Now that’s “a first,” according to former officers Bob Moynagh and Phil Hibbeln, who founded Toronto Crime Tours.

“We knew that we had a really unique niche,” said Moynagh. “This is literally the only crime tour in Canada presented by retired detectives. Just having that insight, I liken it to going on a bakery tour with a baker. We know what we’re talking about because, at quite a few of these stops, we’re telling our own stories.”

Moynagh, 57, retired in 2019 after 31 years on the job, while Hibbeln, 59, left the force as a 30-year veteran in 2018.

They’ve started three different two-hour walking crime tours — downtown, west end, and east end — back in June.

They told the Toronto Sun they’ll soon introduce an hour-long tour — The Danforth — which will include the mass shooting by Faisal Hussain, who killed two people and wounded 13 others during a rampage in the Danforth-Logan Aves. area on July 22, 2018.

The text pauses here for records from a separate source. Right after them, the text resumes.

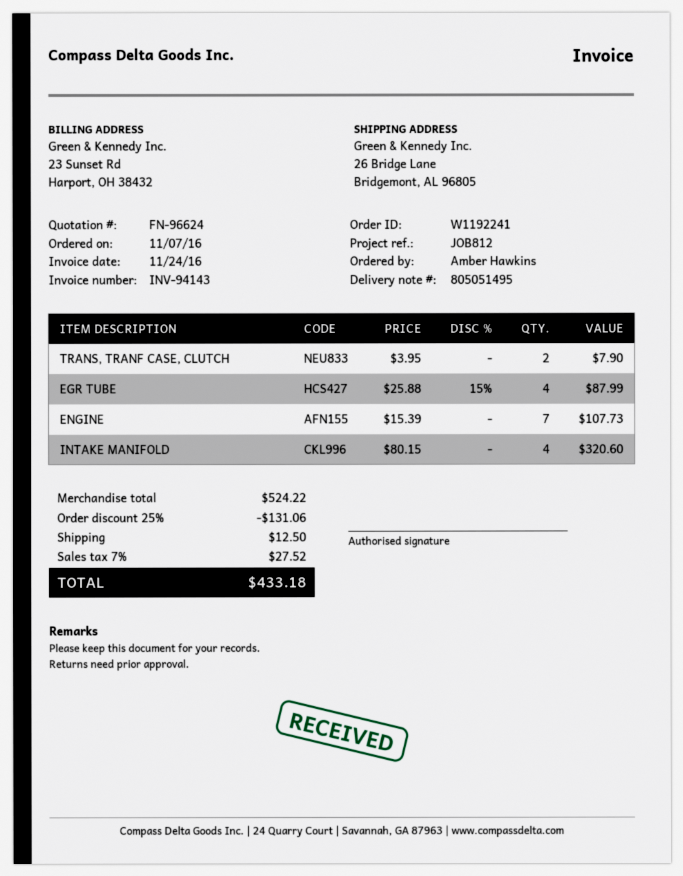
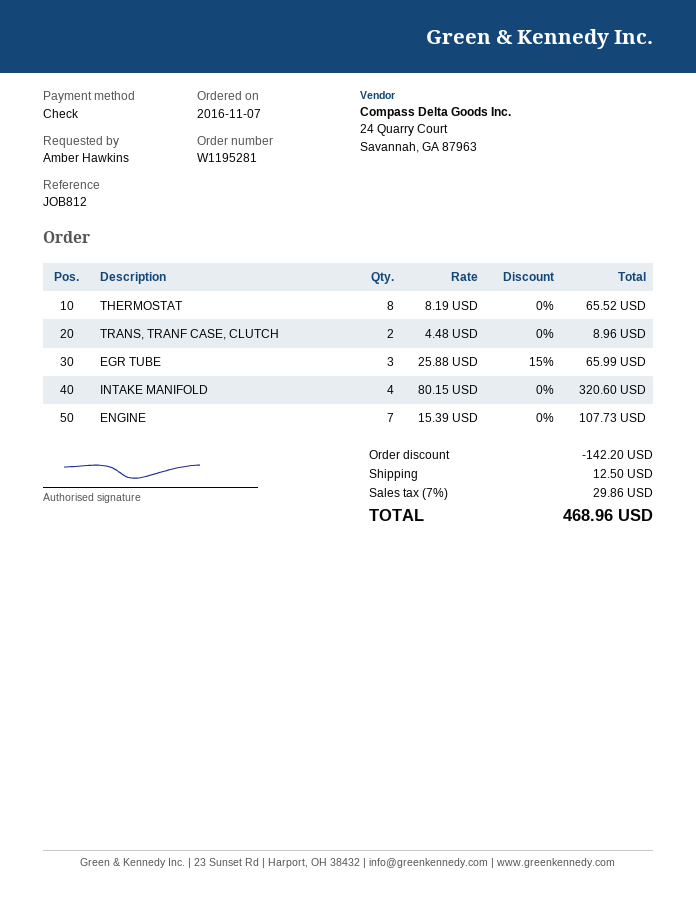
order number: W1192241 -> W1195281
TRANS, TRANF CASE, CLUTCH: 2 x 3.95 = 7.90 -> 2 x 4.48 = 8.96
EGR TUBE: 4 x 25.88 - 15% = 87.99 -> 3 x 25.88 - 15% = 65.99
THERMOSTAT: none -> 8 x 8.19 = 65.52
discount: 131.06 -> 142.20
tax: 7% = 27.52 -> 7% = 29.86
total: 433.18 -> 468.96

“It was after I retired that I got this idea in my head,” said Moynagh. “I just want to present a unique view on Toronto’s evolution and our past and our present. Thus was born Toronto Crime Tours. And I pitched it to Phil, and he said, ‘That sounds like fun, let’s do this!’”

Moynagh and Hibbeln first met as young officers in the late ‘80s in North York’s 32 Division and remained friends during their careers.

Hibbeln was a sex assault and fraud investigator while Moynagh investigated sex assaults, child abuse, and frauds.

They worked on some of the crimes incorporated in their tours: Both were on duty for the G20 riots and Moynagh helped investigate the PATH murder in which a 28-year-old woman was fatally stabbed. Another woman, Rohinie Bisesar, was found not criminally responsible for the crime.

Other notorious cases covered include serial killer Bruce McArthur, who is serving a life sentence for the murder of eight men.

“Everybody knows about Bruce McArthur,” said Hibbeln.

“Here was another example of how the police could have done a little bit more, but they didn’t. The gay community said, ‘There is a serial killer,’ and finally the arrest was made, and the gay community said, ‘We told you so.’ That was a bit of an embarrassment for the police and as a result of that they formed a special missing persons unit.”